Distributed teams need to go for mandatory training to run into full-fledged Agile teams, so that they can better understand the potential impact of making the change. Although the project teams learn from adjusting to distributed Agile teams, it becomes more important for them to understand and adhere to Scrum, rather than immediately thinking that Scrum needs to be changed.

I believe that collaboration becomes highly important in distributed teams as they are collectively responsible for delivering on their commitments. One important key to success in managing distributed teams is to have a high commitment level from all team members, and the best way to get that is to give them ownership over how they will work.

Another key to embracing a self-managed distributed team is valuing the entire team and not having an "us versus them" atmosphere between different Scrum teams on the project. The best ways to build relationships within teams is to find ways to share the pain of being a distributed team; to get to know each other as people; and to foster frequent, quality communications between team members.

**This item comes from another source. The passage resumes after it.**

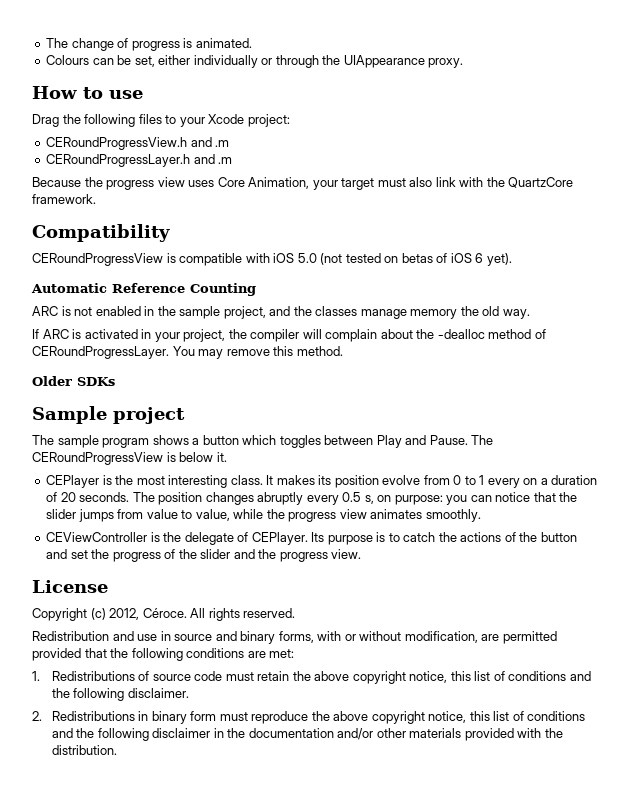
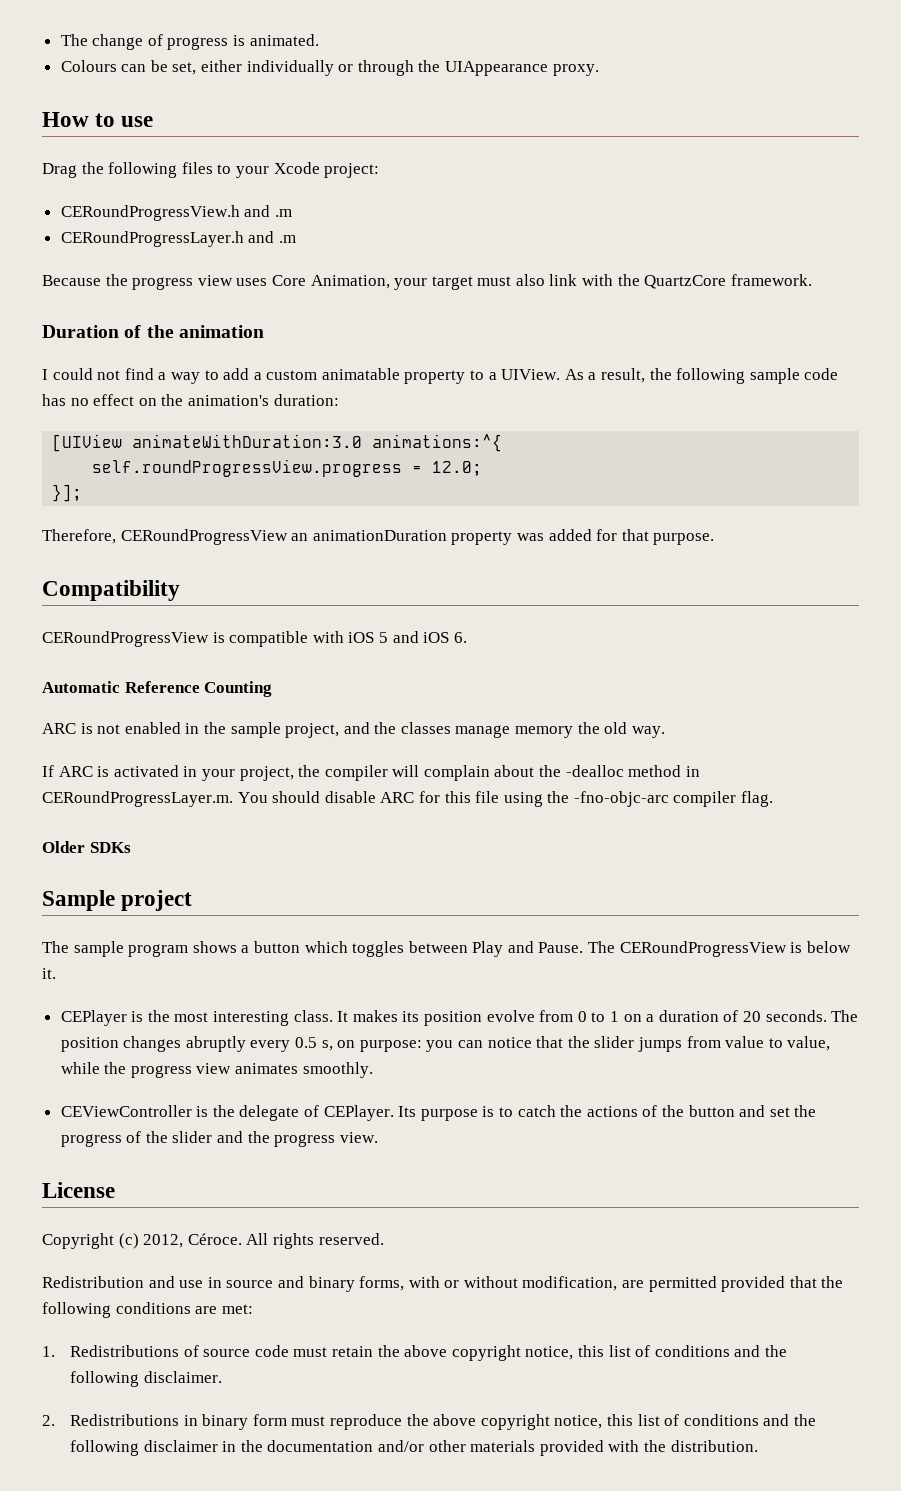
(96, 199) none -> [42,325,264,338] [42,368,839,384] [42,394,339,406] [52,434,503,452] [92,459,483,477] [52,484,83,502] [42,529,715,545] // Duration of the animation // I could not find a way to add a custom animatable property to a UIView. As a result, the following sample code has no effect on the animation's duration: // [UIView animateWithDuration:3.0 animations:^{ // self.roundProgressView.progress = 12.0; // }]; // Therefore, CERoundProgressView an animationDuration property was added for that purpose.
[297,253,512,266] 5.0 (not tested on betas of iOS 6 yet). -> [378,631,467,643] 5 and iOS 6.
[534,329,546,339] [32,346,343,359] of CERoundProgressLayer. You may remove this method. -> [685,766,700,777] [42,791,774,807] in CERoundProgressLayer.m. You should disable ARC for this file using the -fno-objc-arc compiler flag.
[487,478,520,488] every -> (619, 1016) none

Another way to introspect distributed team management is to use sprint retrospectives to see what the teams are doing and whether their methods of communicating are working for them. When they need to adjust, they should do so as quickly as possible.

I must say the teams with members distributed across sites can enhance code ownership and improve the autonomy essential to team self-organization. Automated communication of product and sprint backlogs throughout the organization, combined with upward reporting of teams' status to management, can tightly align and knit the distributed teams together.